The security establishment is especially sensitive about coverage of the Pashtun Tahafaz (Protection) Movement, or PTM, which has criticised the military’s actions in the tribal regions.
Pakistan has long been accused of covertly supporting the Afghan Taliban while waging a scorched-earth campaign against homegrown “extremists” who threaten the state, allegations denied by the government.
“We have been facing a media blackout since the very first day,” said Mohsin Dawar, a parliamentarian and founding member of the PTM.
“The military now is enjoying unquestioned power in the country, and the PTM questioned their power.”
Dawar said newspapers have refused to carry their statements or cover their press conferences.
Chaudhry said coverage of PTM is restricted because “we have fought a war in that area.”
“The population is in process of settling down, (and a) narrative that creates hatred cannot be allowed,” he said.
Steven Butler, Asia programme coordinator for the Committee to Protect Journalists, said Pakistan has waged an “aggressive crackdown” on the media.

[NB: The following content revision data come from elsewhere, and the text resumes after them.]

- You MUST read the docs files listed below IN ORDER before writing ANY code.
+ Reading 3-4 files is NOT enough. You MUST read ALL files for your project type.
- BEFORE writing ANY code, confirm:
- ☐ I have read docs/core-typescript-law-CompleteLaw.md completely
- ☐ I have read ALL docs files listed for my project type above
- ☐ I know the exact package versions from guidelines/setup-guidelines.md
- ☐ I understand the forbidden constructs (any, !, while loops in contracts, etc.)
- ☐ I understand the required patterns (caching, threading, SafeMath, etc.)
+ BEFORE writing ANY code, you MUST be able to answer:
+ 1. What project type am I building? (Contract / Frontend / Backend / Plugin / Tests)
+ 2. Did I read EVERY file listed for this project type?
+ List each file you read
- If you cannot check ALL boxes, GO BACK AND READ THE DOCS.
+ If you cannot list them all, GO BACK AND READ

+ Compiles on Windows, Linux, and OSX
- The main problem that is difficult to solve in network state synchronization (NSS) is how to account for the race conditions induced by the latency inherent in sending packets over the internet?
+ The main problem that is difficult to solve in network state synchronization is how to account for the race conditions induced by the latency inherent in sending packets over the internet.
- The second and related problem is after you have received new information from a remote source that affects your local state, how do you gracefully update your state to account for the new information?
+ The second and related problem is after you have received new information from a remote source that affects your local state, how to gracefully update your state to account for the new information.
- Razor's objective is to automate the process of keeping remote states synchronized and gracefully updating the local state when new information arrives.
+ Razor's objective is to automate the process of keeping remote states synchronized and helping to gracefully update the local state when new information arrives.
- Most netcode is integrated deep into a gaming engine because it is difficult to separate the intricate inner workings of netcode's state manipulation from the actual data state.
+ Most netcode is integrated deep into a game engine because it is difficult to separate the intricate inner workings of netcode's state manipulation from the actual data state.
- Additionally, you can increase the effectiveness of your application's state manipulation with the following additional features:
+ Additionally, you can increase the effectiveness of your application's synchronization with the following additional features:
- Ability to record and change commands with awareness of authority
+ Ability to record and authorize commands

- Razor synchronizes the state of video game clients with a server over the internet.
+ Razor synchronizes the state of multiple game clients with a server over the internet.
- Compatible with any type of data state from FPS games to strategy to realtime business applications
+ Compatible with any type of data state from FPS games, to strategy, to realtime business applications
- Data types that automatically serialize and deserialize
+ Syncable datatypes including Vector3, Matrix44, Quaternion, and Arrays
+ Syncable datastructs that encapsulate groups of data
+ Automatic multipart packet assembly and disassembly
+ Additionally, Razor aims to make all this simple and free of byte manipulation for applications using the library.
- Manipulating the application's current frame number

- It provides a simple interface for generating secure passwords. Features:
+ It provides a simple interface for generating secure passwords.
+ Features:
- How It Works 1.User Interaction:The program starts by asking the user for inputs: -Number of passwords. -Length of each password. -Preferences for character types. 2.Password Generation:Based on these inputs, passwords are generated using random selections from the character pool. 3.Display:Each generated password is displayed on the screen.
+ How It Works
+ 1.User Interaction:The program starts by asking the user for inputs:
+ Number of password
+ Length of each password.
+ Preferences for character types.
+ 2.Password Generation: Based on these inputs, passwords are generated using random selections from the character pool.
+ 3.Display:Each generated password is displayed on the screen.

“The crackdown comes behind the scenes and is increasingly exerted through the owners of media properties,” he said.
There are currently 89 private television channels licensed by the government.
Most of the privately-owned channels emerged in the last 15 years and are owned by big businesses, said Mohammad Ziauddin of the Pakistan Press Foundation, a free press advocacy group.
“The new entrants in the media are business people. They got into the media industry not to make money, not to serve the public, but to have clout,” he said, making them vulnerable to intimidation and financial coercion.
In the last two months, hundreds of journalists have been laid off as government advertising – a key source of revenue – has been drastically reduced.
A rate schedule seen by the AP shows the government was until recently paying upward of $2,500 for a 60-second spot, which has now been reduced to $400 to $500.
“While reliance on government revenues is not a healthy model for press freedom, the sudden cutbacks have imposed extreme hardship on the media, which has had basically no time to adjust business models,” Butler said.
Chaudhry defends the new rate schedule, saying previous governments paid well above the market rate in return for positive coverage.
“The last government used television advertising as a tool to bribe media,” he said.